Missouri COVID-19 Update 

This is a page about the author

Who are you, anyway?

Great question, and gosh, I am so glad you asked. To quote the great Horace Ott, "I'm just a soul whose intentions are good, please don't let me be misunderstood".

My name is Matthew Holloway, and I live in Joplin, MO with my wife, Abbey, our two children, and our two dogs, Moose and Hoz (named in the glory days of Royals baseball, circa 2015). I am a manager for a not-for-profit organization that helps individuals with a diagnosis of some kind find sustainable employment. I have a wealth of experience in human resources from both hospital and disaster recovery settings, but I am not affiliated with The State of Missouri, nor any private healthcare organization or interest group. For more on how this situation fell on my lap, I would encourage you to take a look at this article from The Riverfront Times.

I had been following the initial outbreak of the virus in Wuhan, the capitol of the Hubei Province in China since mid-January, and I became fascinated by the physiological aspect of virus transmission. I was paying close attention each morning to news articles so I could track how far it was spreading, and how quickly it was spreading.


By March 07, we had our first case in Missouri.
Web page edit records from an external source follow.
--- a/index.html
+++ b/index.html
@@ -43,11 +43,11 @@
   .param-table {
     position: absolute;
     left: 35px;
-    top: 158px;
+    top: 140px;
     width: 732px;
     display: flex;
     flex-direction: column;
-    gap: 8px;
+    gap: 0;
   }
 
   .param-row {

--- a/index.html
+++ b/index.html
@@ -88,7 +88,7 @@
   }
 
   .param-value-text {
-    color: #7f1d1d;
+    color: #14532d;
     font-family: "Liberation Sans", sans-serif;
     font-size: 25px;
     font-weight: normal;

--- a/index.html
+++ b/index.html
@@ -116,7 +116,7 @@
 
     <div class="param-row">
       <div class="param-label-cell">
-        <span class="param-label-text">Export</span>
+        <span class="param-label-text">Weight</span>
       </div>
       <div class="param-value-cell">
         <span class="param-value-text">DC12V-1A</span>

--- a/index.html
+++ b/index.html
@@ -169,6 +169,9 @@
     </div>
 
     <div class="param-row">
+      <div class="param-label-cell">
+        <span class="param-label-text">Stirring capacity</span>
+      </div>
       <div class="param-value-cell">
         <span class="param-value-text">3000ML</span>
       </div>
To this point, I had been impressed by the data visualization products compiled by various outlets and individuals across the globe. As the cases grew, I realized there were all these weird ass counties I had never heard of in my entire life, although I have exclusively been a Missouri resident for my entire life. Unfortunately at the time, no one was visualizing where these counties actually were --- the state just had a "county name ... cases" table.
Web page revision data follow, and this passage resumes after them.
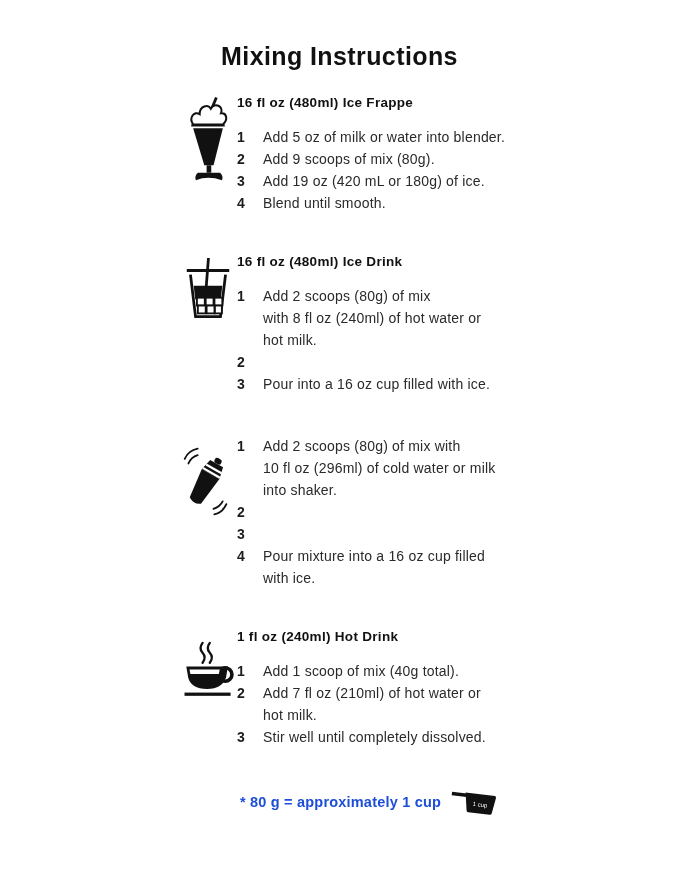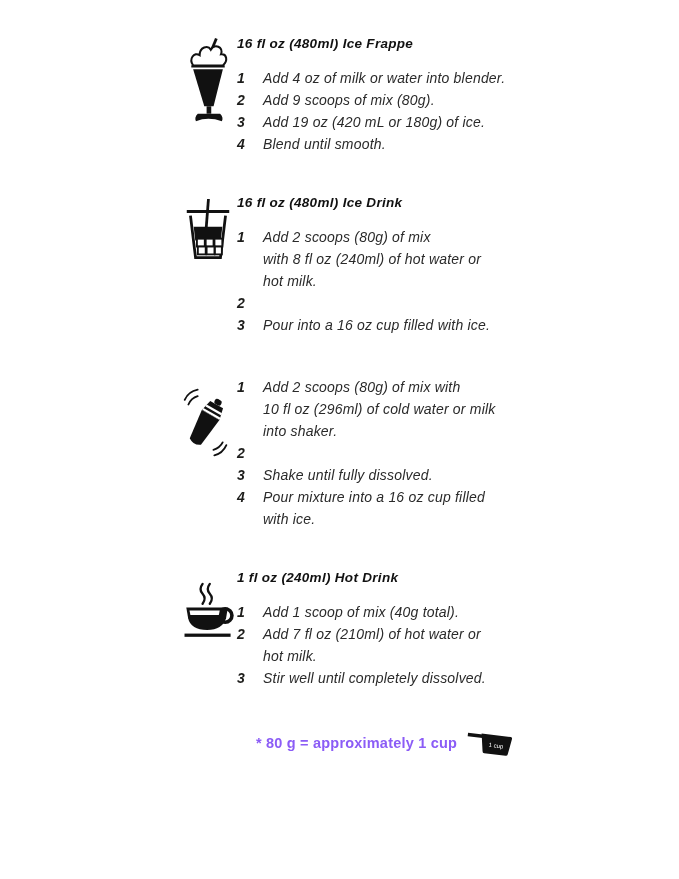--- a/index.html
+++ b/index.html
@@ -67,6 +67,7 @@
 
 <div class="page">
 
+  <h1 class="page-title">Mixing Instructions</h1>
 
   <div class="sections">
 

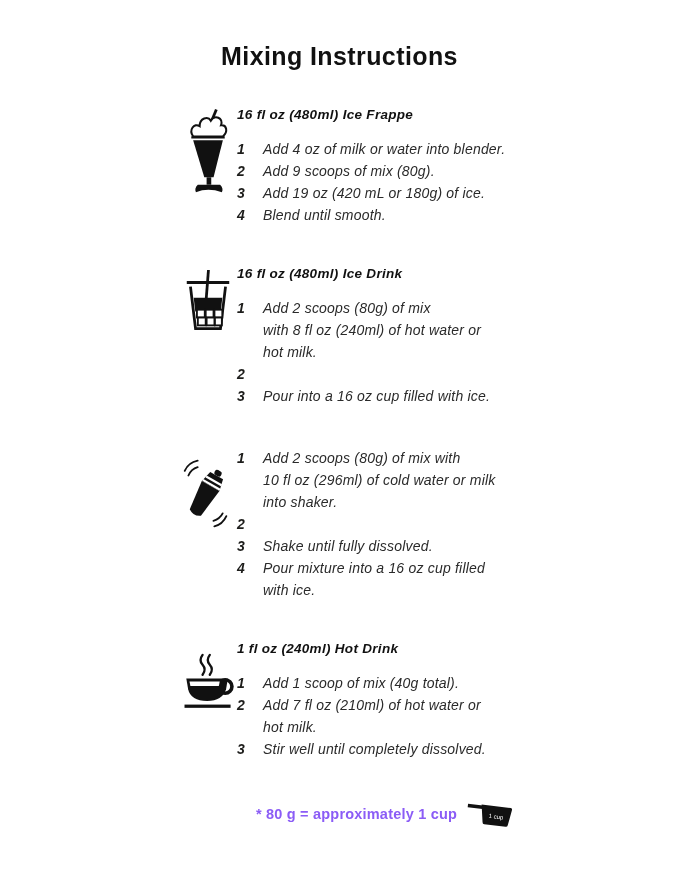--- a/index.html
+++ b/index.html
@@ -21,7 +21,7 @@
     color: #111111;
   }
 
-  .sections { margin-top: 36px; margin-left: 180px; width: 400px; font-style: italic; }
+  .sections { margin-top: 24px; margin-left: 180px; width: 400px; }
 
   .section { display: flex; flex-direction: row; margin-bottom: 40px; }
   .icon-col { width: 57px; flex: 0 0 57px; }

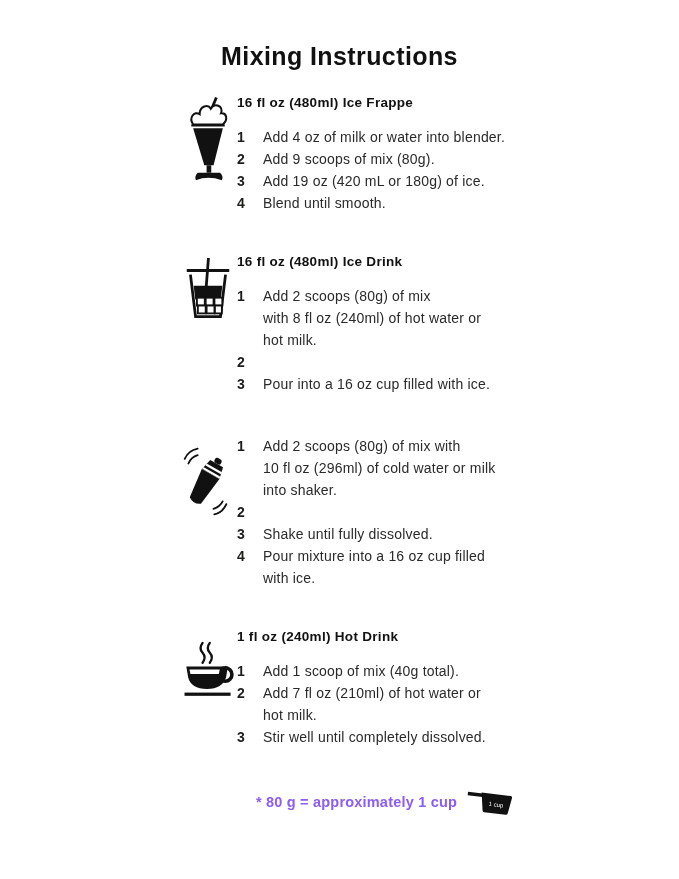--- a/index.html
+++ b/index.html
@@ -88,7 +88,7 @@
         <div class="heading">16 fl oz (480ml) Ice Frappe</div>
         <div class="step">
           <span class="num">1</span>
-          <span class="text">Add 4 oz of milk or water into blender.</span>
+          <span class="text">Add 5 oz of milk or water into blender.</span>
         </div>
         <div class="step">
           <span class="num">2</span>

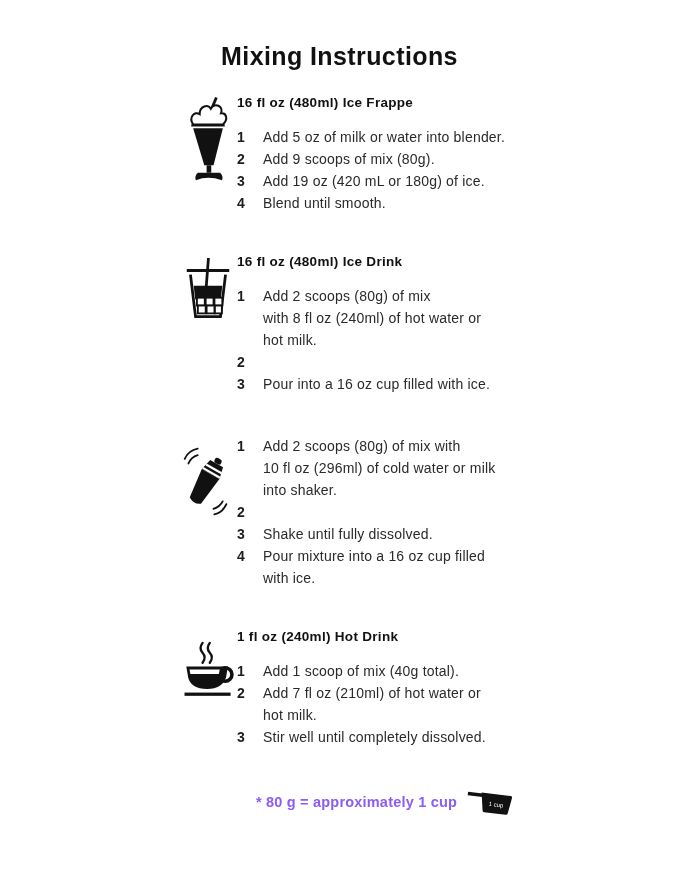--- a/index.html
+++ b/index.html
@@ -172,7 +172,6 @@
         </div>
         <div class="step">
           <span class="num">3</span>
-          <span class="text">Shake until fully dissolved.</span>
         </div>
         <div class="step">
           <span class="num">4</span>

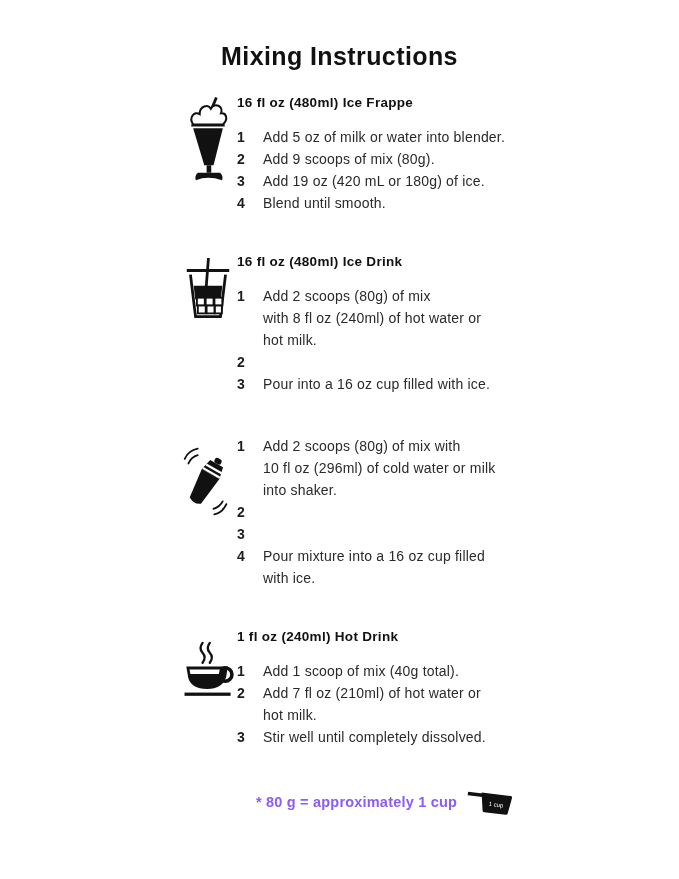--- a/index.html
+++ b/index.html
@@ -58,7 +58,7 @@
   }
   .footer-note {
     font-size: 14.5px; font-weight: 700;
-    letter-spacing: 0.2px; color: #8b5cf6; margin-left: 16px;
+    letter-spacing: 0.2px; color: #1d4ed8;
   }
   .footer svg { display: block; }
 </style>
Having always wanted to learn data visualization myself, I did what every total idiot would do --- I opened up Microsoft paint, clicked on the paint bucket, and started filling in counties. Then I started playing with the graphics, started exploring different charts, seeking out different data, etc. I was genuinely just looking at what I could make.

After a few days of doing this, I posted a couple of images on Twitter, and showed them to my wife. "You should post that on Facebook", she said. Pretty sure I said something along the lines of "Facebook can go eat shit and die", but, I ended up caving.

Now, over 5 months later, the process and visuals continue to evolve, but I'm still at it.

I never would have dreamed that this project would reach the scale that it has. I did not expect to find myself in a position where there's such a desire for concise, accurate, and timely data, that public health officials from across the state initiate contact with me each and every day to talk about the numbers, and the trends, and the challenges they're facing, and what we can collectively do to move forward. I certainly would not have envisioned uncovering lifelong friends and contacts by beginning the project. Nor could I have anticipated the radio appearances, news articles, city council meetings, yearbooks using my visuals, virtual classroom lessons, and so on.

I have no agenda other than learning more about data visualization, communicable disease, public health, communication as it relates to a pandemic, and.. well, honestly, just learning more about myself.